Ecco un breve elenco che racchiude le cure e i farmaci più utilizzati:

  • Somministrazione di analgesici (paracetamolo) e FANS (ibuprofene). Questi farmaci godono di una buona funzione antidolorifica, permettendo al paziente di recuperare anche le funzionalità che il dolore intenso toglie loro. Possono essere assunti per via orale, ma è sempre più diffuso l’utilizzo di pomate e creme da applicare in prossimità dell’articolazione colpita (applicazione topica).
  • Trattamenti infiltrativi locali con acido ialuronico o cortisone. Sono molto utilizzati quando le articolazioni si infiammano improvvisamente, causando dolore e gonfiore. Il liquido articolare in eccesso viene rimosso dall’articolazione tramite un ago da aspirazione (procedura che prende il nome di artrocentesi) e viene iniettato il farmaco che dona sollievo temporaneo. Sono iniezioni che possono ridurre il dolore, ma non interrompono il progredire della malattia (trattasi pertanto di terapia solo sintomatica).
  • Trattamenti di ingegneria tissutale. Sono recenti trattamenti mini invasivi che prevedono il prelievo di cellule cartilaginee (condrociti) da altre aree dell’organismo. Stiamo parlando di terapie ancora in fase di sperimentazione e riservate ad alcune tipologie di pazienti (giovani, con poche lesioni articolari, e con cartilagine e ossa circostanti in buono stato).
  • Termoterapia. Impacchi caldi o freddi che agiscono sulle articolazioni alleviando temporaneamente il dolore.
  • Tecniche di elettrostimolazione e agopuntura. Sono antidolorifici naturali, perché stimolano un’opportuna area del cervello che agisce contro il dolore. Lo stesso avviene per massaggi e ultrasuoni.

Laddove questi trattamenti non invasivi non portino ai risultati sperati – e il dolore, il gonfiore e la poca mobilità persistono – il medico ortopedico può decidere di svolgere un intervento di artroplastica con impianto artificiale (di solito in titanio) dell’articolazione danneggiata. Tale impianto può essere totale, se viene sostituita tutta l’articolazione, oppure parziale se vengono modificate solo alcune aree della stessa.

L’intervento chirurgico migliora la qualità del movimento e interrompe il dolore, ma deve essere visto come ultima soluzione, quando il male diventa ingestibile e la deambulazione ne risente. È importante sapere che anche l’articolazione artificiale non ha durata illimitata (circa 20 anni); per questa ragione si tende a ritardare l’intervento nei giovani, perché altrimenti si rischia di dover sostituire le protesi più volte durante l’arco vitale del paziente.

Prevenire il peggioramento dell’osteoartrosi, nei giovani così come in età adulta, è possibile adottando uno stile di vita sano.

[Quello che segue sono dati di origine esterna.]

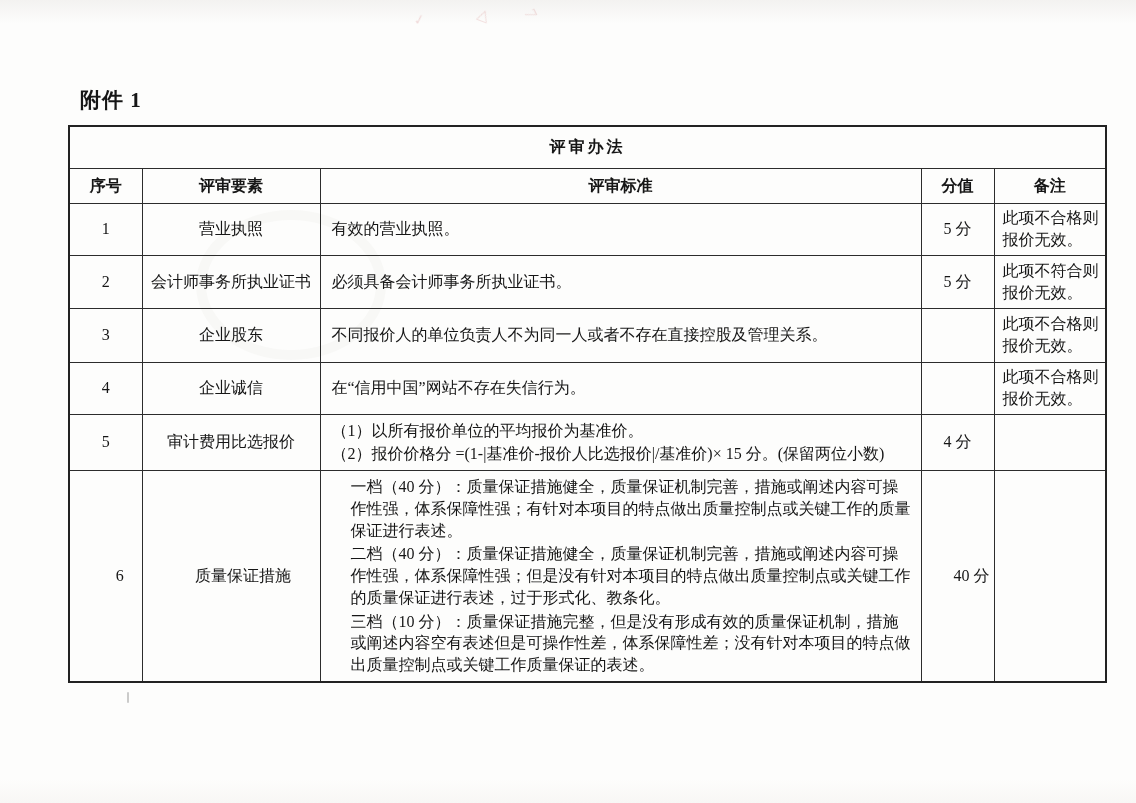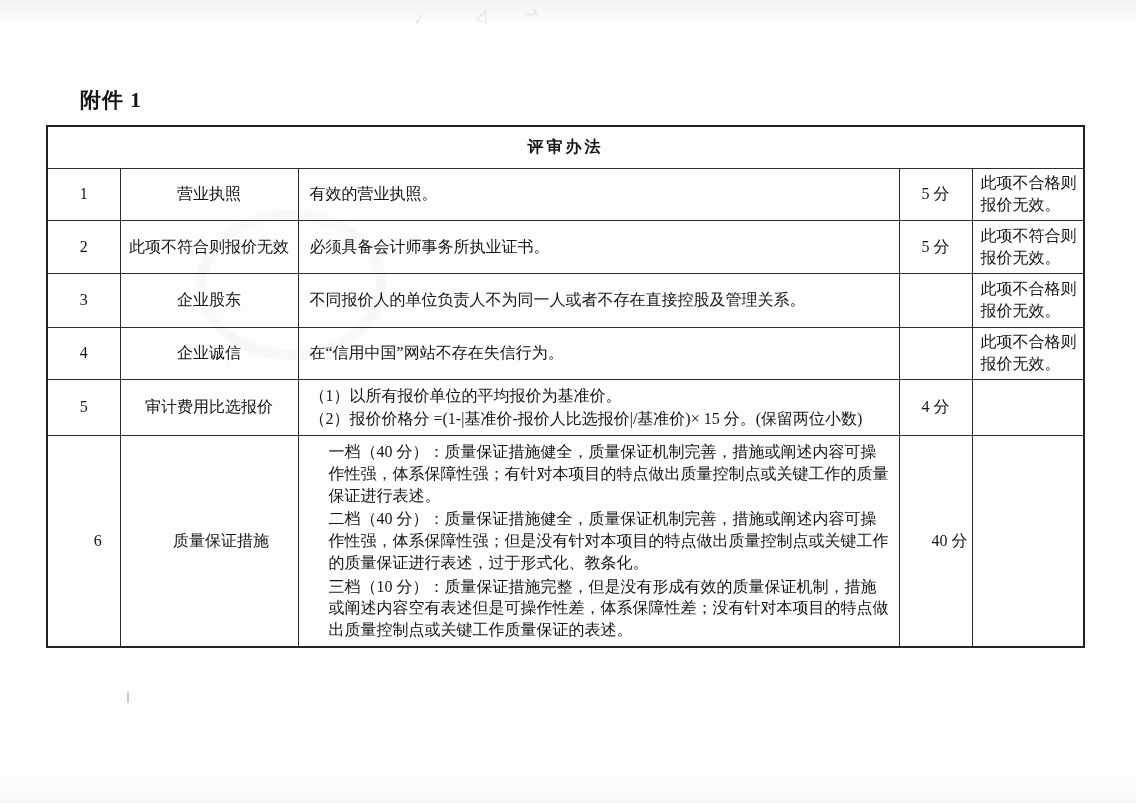--- a/index.html
+++ b/index.html
@@ -65,7 +65,7 @@
 
   table.review {
     position: absolute;
-    left: 46px; top: 125px;
+    left: 68px; top: 125px;
     width: 1037px;
     border-collapse: collapse;
     table-layout: fixed;

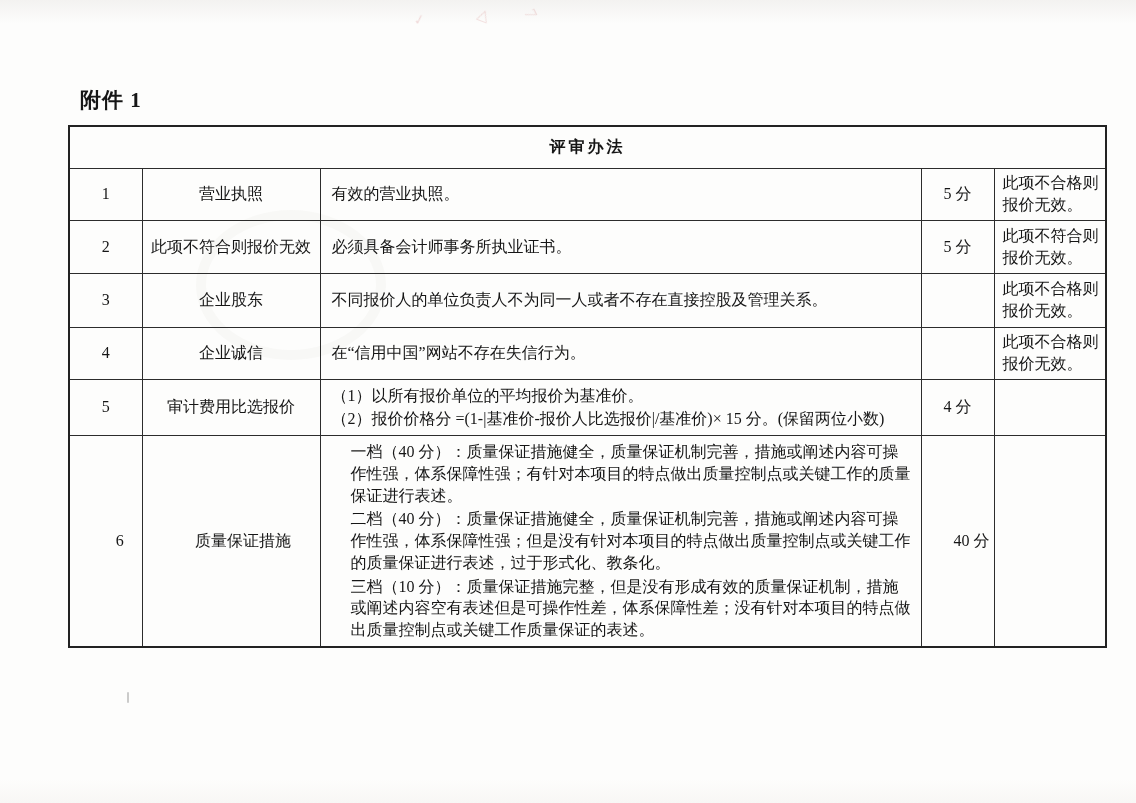--- a/index.html
+++ b/index.html
@@ -141,6 +141,13 @@
     <td colspan="5">评审办法</td>
   </tr>
 
+  <tr class="header-row">
+    <th>序号</th>
+    <th>评审要素</th>
+    <th>评审标准</th>
+    <th>分值</th>
+    <th>备注</th>
+  </tr>
 
   <tr class="r1">
     <td class="cell-no">1</td>

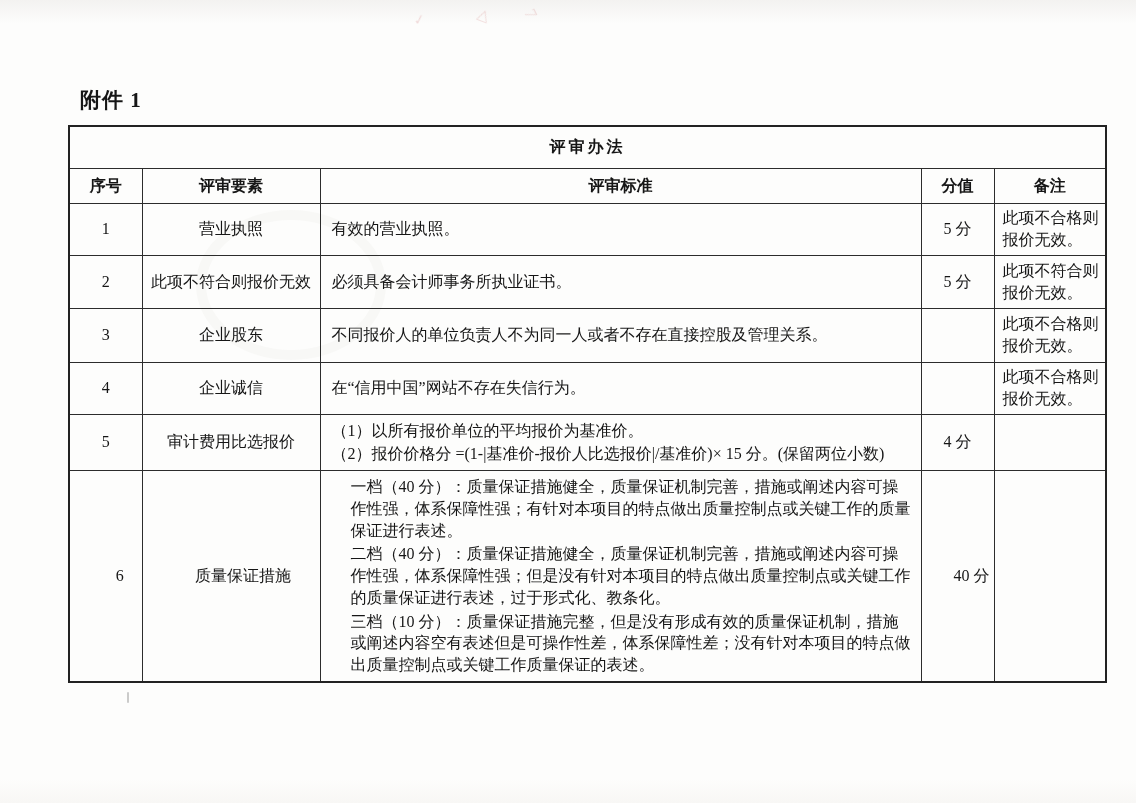--- a/index.html
+++ b/index.html
@@ -161,7 +161,7 @@
 
   <tr class="r2">
     <td class="cell-no">2</td>
-    <td class="cell-element">此项不符合则报价无效</td>
+    <td class="cell-element">会计师事务所执业证书</td>
     <td class="cell-criteria">
       <p>必须具备会计师事务所执业证书。</p>
     </td>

È importante non avere una vita troppo sedentaria. Le articolazioni hanno bisogno di essere mantenute in movimento. Se si soffre di osteoartrosi, si raccomanda però di evitare tutte quelle pratiche sportive ad alto impatto e carico sulle articolazioni come la pesistica, ma anche corsa, salti e attività atletiche. Preferire sport a basso impatto, ma completi, come il nuoto e il ciclismo, che aiutino inoltre a potenziare la muscolatura e i legamenti intorno ai diversi distretti articolari. Mantenere sani i muscoli significa non dimenticarsi di una giusta dose di stretching quotidiano che ovviamente deve essere svolto solo dopo adeguato riscaldamento aerobico.

Se si è in sovrappeso od obesi è importante modificare le proprie abitudini alimentari. Insieme all’esercizio fisico costante, una corretta dieta permette di dimagrire e di diminuire quindi il peso a carico delle articolazioni.

Per tutti, è fondamentale utilizzare le articolazioni in modo adeguato. No al mantenimento di posture forzate e scorrette. In tutti i casi, il medico curante può decidere di consigliare al paziente corsi di ginnastica posturale, di fisioterapia od osteopatia, per migliorare il disallineamento osseo e la postura. Anche indossare plantari aiuta a tenere una posizione corretta mentre si cammina. Laddove l’osteoartrosi è invece avanzata, si consiglia l’utilizzo di stampelle e altri supplementi per diminuire lo stress a carico di ginocchia e anche.